Files
email-organizer/docs/design/processed-emails-spec.md
2025-08-09 21:04:21 -07:00

293 lines
12 KiB
Markdown

# Processed Emails Feature Specification
## Overview
This document outlines the specification for implementing a feature to persistently track which emails have been processed by the Email Organizer system.

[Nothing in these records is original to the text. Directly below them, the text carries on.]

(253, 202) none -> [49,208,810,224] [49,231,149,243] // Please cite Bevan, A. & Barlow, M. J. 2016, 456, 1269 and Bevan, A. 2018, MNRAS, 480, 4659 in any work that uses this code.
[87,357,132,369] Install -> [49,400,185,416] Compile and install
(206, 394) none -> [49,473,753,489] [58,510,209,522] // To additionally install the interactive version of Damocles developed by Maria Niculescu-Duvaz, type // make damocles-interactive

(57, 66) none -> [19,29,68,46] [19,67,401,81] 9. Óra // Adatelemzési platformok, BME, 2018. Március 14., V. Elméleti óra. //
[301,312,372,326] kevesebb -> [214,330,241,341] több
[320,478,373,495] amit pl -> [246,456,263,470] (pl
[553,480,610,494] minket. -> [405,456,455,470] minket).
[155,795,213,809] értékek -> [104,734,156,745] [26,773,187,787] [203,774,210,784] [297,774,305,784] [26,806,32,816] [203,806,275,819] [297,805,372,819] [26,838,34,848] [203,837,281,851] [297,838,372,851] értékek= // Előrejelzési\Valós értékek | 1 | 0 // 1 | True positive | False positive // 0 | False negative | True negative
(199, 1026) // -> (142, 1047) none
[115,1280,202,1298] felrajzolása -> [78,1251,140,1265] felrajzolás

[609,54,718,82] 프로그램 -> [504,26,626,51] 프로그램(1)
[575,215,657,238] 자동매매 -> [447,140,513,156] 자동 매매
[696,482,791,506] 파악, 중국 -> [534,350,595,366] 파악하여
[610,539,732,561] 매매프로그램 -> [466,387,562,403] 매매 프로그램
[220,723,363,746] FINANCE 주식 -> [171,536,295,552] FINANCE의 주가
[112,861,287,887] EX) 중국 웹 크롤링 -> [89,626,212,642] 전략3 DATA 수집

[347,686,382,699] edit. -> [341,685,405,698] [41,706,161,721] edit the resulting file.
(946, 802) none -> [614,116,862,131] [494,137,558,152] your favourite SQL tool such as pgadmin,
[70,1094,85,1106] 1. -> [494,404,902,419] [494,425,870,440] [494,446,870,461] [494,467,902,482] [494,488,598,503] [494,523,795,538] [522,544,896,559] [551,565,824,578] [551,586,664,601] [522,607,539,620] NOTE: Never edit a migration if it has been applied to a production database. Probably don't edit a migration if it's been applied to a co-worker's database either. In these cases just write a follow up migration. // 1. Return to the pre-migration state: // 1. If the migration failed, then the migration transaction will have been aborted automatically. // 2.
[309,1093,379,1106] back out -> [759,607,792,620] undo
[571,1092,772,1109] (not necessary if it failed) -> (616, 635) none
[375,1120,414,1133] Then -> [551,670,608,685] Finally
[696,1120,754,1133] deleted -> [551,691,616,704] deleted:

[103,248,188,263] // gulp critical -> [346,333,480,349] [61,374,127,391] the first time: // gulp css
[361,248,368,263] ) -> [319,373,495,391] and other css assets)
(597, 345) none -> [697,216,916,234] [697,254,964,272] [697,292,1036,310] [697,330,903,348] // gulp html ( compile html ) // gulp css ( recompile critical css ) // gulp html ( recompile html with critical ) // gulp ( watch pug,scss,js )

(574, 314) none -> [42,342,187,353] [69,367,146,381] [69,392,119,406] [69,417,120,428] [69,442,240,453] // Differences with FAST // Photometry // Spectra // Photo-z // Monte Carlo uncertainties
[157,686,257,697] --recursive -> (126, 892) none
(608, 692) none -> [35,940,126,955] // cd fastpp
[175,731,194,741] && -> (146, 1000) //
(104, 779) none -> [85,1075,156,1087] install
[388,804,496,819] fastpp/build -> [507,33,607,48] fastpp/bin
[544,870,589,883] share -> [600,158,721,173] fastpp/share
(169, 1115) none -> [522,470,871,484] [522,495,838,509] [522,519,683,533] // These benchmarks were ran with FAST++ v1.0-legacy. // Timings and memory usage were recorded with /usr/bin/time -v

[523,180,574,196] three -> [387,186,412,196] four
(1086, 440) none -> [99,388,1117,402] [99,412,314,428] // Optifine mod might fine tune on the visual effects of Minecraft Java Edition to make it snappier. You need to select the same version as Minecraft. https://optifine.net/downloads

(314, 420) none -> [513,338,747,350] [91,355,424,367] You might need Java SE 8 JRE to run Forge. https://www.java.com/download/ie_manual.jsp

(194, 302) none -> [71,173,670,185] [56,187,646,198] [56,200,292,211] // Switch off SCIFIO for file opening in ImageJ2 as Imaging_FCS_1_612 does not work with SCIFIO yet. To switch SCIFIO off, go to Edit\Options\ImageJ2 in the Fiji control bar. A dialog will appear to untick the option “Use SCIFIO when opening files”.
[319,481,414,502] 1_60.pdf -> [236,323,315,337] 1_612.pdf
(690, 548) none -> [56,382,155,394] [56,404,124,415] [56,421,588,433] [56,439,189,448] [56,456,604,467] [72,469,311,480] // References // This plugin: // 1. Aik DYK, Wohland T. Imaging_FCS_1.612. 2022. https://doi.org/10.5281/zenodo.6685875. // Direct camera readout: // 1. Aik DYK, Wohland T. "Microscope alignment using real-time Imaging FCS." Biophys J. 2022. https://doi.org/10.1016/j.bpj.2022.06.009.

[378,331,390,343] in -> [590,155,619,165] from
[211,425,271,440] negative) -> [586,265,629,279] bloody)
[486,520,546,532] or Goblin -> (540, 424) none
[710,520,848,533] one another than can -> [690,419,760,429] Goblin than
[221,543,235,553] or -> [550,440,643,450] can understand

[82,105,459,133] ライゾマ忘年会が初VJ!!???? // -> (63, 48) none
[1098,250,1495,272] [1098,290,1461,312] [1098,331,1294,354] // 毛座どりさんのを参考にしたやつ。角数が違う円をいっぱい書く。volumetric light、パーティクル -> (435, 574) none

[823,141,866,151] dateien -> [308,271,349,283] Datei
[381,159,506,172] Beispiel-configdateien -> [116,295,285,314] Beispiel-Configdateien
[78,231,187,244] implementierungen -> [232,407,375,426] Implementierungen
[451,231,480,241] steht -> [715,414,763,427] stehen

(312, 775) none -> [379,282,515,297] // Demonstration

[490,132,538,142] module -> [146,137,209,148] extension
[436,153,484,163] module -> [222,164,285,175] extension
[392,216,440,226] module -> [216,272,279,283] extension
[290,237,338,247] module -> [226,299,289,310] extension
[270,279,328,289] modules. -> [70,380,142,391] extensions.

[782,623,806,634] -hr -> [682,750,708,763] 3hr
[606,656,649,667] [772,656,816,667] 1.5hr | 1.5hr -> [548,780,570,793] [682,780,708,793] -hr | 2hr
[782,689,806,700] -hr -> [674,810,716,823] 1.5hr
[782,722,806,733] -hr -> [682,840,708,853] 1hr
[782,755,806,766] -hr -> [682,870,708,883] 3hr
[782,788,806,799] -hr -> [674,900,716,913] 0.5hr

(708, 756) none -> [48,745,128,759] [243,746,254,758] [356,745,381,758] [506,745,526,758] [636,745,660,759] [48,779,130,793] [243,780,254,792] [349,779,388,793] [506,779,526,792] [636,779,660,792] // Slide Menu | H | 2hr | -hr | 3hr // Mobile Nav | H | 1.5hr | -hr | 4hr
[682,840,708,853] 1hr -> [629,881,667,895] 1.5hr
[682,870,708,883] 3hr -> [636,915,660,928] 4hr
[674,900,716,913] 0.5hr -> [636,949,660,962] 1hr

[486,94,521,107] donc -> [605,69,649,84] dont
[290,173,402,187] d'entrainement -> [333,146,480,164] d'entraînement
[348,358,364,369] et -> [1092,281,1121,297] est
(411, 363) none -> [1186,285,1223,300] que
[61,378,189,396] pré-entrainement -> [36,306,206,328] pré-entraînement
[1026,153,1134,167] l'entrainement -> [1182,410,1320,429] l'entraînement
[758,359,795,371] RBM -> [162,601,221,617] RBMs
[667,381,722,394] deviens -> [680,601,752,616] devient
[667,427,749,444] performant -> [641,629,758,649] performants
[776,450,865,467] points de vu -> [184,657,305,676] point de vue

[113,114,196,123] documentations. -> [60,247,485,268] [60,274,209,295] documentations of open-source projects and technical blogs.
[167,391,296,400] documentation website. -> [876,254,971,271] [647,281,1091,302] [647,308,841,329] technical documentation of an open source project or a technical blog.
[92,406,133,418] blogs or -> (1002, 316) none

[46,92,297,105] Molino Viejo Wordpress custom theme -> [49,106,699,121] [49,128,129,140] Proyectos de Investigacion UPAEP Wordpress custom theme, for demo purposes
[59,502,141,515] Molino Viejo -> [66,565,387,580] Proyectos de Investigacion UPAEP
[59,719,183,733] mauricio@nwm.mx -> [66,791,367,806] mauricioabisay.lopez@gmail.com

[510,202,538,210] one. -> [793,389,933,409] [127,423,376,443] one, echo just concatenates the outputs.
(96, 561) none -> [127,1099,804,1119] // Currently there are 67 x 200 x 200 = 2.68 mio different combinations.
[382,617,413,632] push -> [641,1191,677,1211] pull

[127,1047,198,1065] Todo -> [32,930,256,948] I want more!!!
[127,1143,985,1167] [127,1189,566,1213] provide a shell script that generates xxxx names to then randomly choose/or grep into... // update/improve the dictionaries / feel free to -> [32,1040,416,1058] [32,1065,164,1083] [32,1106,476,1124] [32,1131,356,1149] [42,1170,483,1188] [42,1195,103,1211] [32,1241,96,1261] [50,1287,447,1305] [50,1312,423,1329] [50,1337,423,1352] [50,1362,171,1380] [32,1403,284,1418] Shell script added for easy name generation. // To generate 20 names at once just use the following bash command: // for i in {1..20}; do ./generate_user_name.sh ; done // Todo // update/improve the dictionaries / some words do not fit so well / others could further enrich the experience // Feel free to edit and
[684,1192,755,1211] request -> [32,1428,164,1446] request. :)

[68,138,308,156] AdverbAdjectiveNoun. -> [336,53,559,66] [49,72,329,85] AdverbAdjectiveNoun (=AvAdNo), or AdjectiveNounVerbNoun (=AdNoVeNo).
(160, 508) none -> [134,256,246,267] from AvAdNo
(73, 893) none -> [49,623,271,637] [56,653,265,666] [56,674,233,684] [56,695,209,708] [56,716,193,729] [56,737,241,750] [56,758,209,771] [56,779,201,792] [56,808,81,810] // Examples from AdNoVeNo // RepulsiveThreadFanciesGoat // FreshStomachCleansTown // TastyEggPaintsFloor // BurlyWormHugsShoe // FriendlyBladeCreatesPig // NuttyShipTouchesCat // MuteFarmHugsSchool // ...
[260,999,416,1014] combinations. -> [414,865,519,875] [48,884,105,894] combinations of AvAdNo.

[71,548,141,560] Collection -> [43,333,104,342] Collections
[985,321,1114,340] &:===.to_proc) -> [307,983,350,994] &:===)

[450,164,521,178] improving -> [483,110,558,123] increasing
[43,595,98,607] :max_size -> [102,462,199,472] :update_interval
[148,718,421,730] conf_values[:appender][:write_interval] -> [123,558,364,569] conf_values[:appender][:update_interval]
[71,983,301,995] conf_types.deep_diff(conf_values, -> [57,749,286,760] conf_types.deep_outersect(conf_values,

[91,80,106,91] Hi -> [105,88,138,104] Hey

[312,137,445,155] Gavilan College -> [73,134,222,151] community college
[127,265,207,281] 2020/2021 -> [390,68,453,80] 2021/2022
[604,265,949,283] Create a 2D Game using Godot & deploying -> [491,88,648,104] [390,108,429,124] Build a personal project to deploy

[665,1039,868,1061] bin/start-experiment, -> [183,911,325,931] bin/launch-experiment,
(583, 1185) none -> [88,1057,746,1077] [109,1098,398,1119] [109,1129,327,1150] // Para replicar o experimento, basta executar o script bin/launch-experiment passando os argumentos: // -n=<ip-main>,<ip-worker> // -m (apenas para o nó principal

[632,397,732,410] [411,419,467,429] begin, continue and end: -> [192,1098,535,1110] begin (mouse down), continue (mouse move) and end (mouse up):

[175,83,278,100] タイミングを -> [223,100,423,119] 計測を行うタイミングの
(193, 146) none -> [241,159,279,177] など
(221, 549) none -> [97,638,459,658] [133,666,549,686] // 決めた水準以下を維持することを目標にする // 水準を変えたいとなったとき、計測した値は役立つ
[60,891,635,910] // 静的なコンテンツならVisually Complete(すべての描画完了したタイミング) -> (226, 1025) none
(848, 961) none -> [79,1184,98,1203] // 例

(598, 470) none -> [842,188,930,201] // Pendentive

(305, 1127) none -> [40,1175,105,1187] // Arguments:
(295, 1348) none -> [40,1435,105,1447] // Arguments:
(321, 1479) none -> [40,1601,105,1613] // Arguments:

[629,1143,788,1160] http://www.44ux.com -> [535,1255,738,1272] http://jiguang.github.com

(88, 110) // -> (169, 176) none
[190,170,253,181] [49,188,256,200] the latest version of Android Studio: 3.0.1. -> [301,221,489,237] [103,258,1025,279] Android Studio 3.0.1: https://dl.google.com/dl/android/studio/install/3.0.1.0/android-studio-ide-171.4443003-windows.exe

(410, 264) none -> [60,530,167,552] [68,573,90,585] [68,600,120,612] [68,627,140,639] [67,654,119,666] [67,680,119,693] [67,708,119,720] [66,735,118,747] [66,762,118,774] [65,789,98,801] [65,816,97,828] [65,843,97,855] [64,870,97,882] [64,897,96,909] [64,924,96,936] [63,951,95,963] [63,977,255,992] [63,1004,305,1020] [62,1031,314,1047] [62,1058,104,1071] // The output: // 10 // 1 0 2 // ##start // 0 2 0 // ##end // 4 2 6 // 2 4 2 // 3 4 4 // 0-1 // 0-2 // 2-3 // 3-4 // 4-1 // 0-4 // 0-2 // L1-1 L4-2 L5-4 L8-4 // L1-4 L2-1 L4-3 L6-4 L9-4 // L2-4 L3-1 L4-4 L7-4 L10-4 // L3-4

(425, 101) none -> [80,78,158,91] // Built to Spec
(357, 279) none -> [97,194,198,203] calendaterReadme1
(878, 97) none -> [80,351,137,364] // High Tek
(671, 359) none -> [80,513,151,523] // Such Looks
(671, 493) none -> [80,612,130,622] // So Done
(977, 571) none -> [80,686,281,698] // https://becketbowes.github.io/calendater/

The goal is to maintain a record of email processing status to avoid reprocessing the same emails during synchronization and provide accurate pending email counts.
## Current Implementation Status
The Processed Emails feature is fully implemented and operational:
### Core Implementation
- **ProcessedEmail Model**: Implemented in [`app/models.py`](app/models.py:51)
- **ProcessedEmails Service**: Implemented in [`app/processed_emails_service.py`](app/processed_emails_service.py:7)
- **Emails Blueprint**: Implemented in [`app/routes/emails.py`](app/routes/emails.py:1)
- **UI Integration**: Pending emails dialog and processing functionality
### Key Features
- Email UID tracking for processing status
- Pending email counts and management
- Bulk email processing operations
- Email metadata display and management
- Integration with IMAP synchronization process
## Requirements
### 1. Email Tracking Requirements
- **Unique Email Identification**: Track emails using a unique identifier (UID) provided by the IMAP server, along with the folder name and user ID
- **Processing Status**: Mark emails as either "pending" (unprocessed) or "processed"
- **Minimal Data Storage**: Store only essential information - email UID, folder, user, and processing status - not email content, subjects, or bodies
- **Persistence**: Maintain processing status across application restarts and synchronization cycles
- **Efficient Lookup**: Quickly determine which emails in a folder are pending processing
### 2. Synchronization Requirements
- **Initial Sync**: During first synchronization of a folder, all emails should be marked as "pending"
- **Incremental Sync**: On subsequent syncs, only emails that haven't been processed should be identified as pending
- **Status Update**: When an email is processed, update its status from "pending" to "processed"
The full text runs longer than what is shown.